When it comes to bluegill, experts will find that lures are the best option. Many people believe that bluegill aren’t attracted to lures, but this couldn’t be further from the truth. I’ve caught so many bluegill on 1-inch grubs that I can’t even guess how many there are in total.
However, using lures can be difficult for fishermen. To get the fish to bite, you must use deceptive rod movements. They don’t simply swim up and eat the bait.
For this technique, I recommend using an ultra-light rod and reel combo, but you can also use a cane pole and some trout flies like the copper john and get great results.
The use of lures for bluegill is similar to the use of lures for bass. You simply need to find the movement pattern that the bluegill prefers. I recommend that you use BeetleSpins, 1-inch grubs, and small inline spinners. They’re the bluegill lures I’ve had the most success with, and they’re dirt cheap.
Tips For Setting Up Your Bluegill Fishing Rig
1. Use Light Fishing Line
Most bluegill are very small, and the lures you’ll use to catch them are lightweight. Using your standard bass fishing line will make it nearly impossible to cast your tiny bluegill lures where you want them. I suggest 2-pound or 4-pound line.
2. Use An Ultra-light Rod
You can use medium rods or even heavy rods, but you won’t notice weaker bites, and you’ll practically rip the fish out of the water. That’s not fun, and it’s kind of messed up. An ultra-light rod is the tool that a pro uses to catch bluegill.
3. Learn To Read The Water
You can tell where bluegill are by simply looking at the water if you learn how to read the water properly. Look for things such as weeds and bugs. Those are the spots that bluegill like to feed in or hide in. If you can actually spot the bluegill themselves, you’ll have an even easier time catching them. A good pair of polarized sunglasses will help a lot with sight fishing.
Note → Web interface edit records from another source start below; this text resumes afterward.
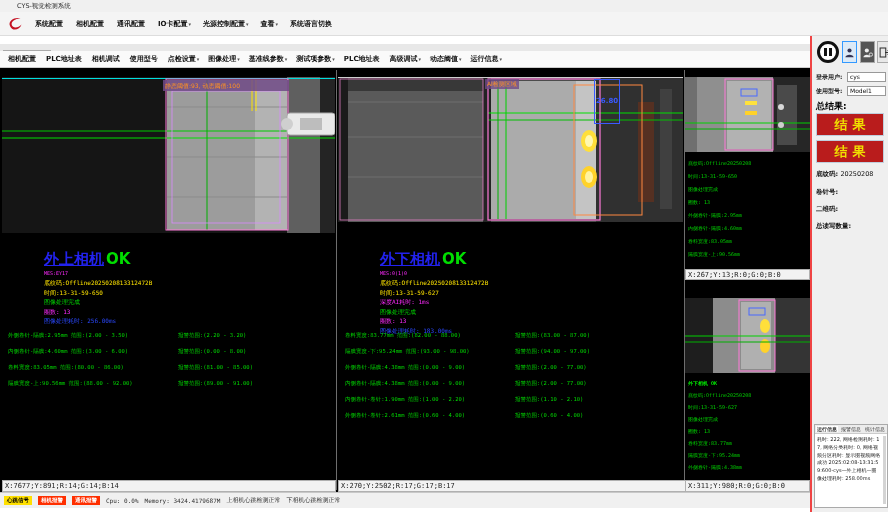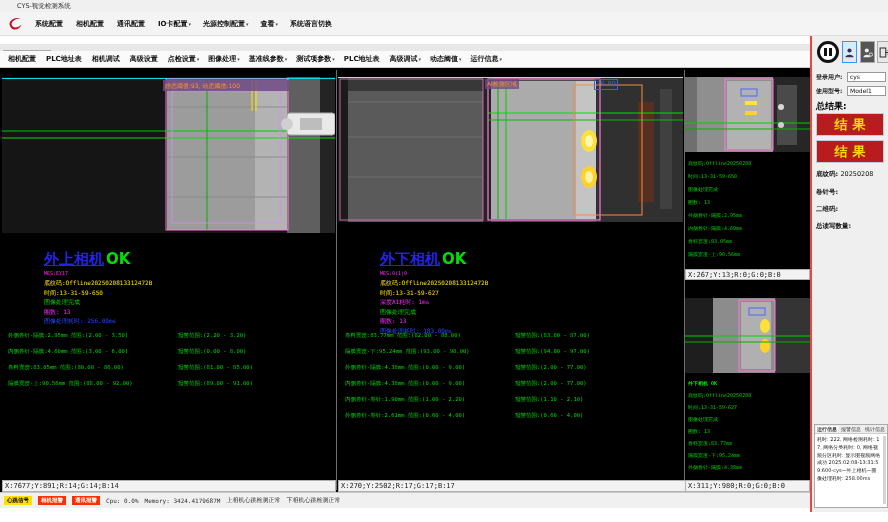--- a/index.html
+++ b/index.html
@@ -171,7 +171,7 @@
   <div class="tool-item"><span>相机配置</span><span class="caret"></span></div>
   <div class="tool-item"><span>PLC地址表</span><span class="caret"></span></div>
   <div class="tool-item"><span>相机调试</span><span class="caret"></span></div>
-  <div class="tool-item"><span>高级设置</span><span class="caret"></span></div>
+  <div class="tool-item"><span>使用型号</span><span class="caret"></span></div>
   <div class="tool-item"><span>点检设置</span><span class="caret">▾</span></div>
   <div class="tool-item"><span>图像处理</span><span class="caret">▾</span></div>
   <div class="tool-item"><span>基准线参数</span><span class="caret">▾</span></div>

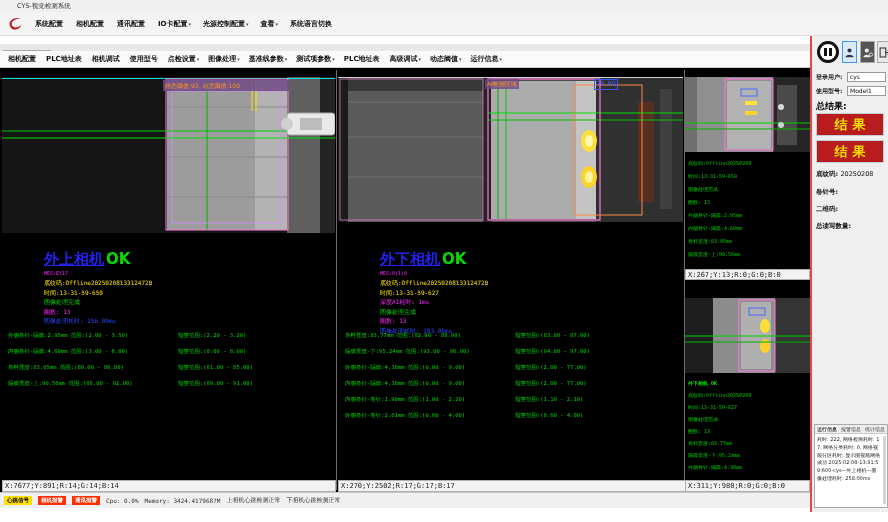--- a/index.html
+++ b/index.html
@@ -46,8 +46,8 @@
     white-space:nowrap; }
   .ai-label { position:absolute; left:147px; top:2px; height:10px; padding:0 2px;
     background:rgba(112,74,134,.8); color:#ff9222; font-size:6px; line-height:10px; white-space:nowrap; }
-  .blue-val { position:absolute; left:256px; top:2px; font-size:7px; font-weight:normal; color:#3a5aff;
-    border:1px solid #3a5aff; padding:0 1px; line-height:9px; }
+  .blue-val { position:absolute; left:256px; top:2px; font-size:7px; font-weight:bold; color:#3a5aff;
+    border:1px solid #3a5aff; padding:17px 1px; line-height:9px; }
 
   .cam-title { position:absolute; font-size:15px; font-weight:bold; white-space:nowrap; }
   .left-title { left:44px; top:250px; }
4. Don’t Set The Hook Hard
Bluegill have paper-thin mouths. If you jerk your rod like a mad man, you’ll probably rip the hook right through their lip. Not only is that cruel, but you won’t be able to catch the fish. A quick twitch of your rod will set the hook.
5. Use Small Hooks
Bluegill are built in a weird way. Their mouth is right next to their face, and they’re short. When you use a long hook, that’s a recipe for disaster. Instead of piercing the lip of the bluegill, you’ll probably send a barbed hook through its brains or eyes, and there is no saving the fish after that. Sure, you can eat the fish, but it’ll still be floating around in your fish bucket until you get home to clean it.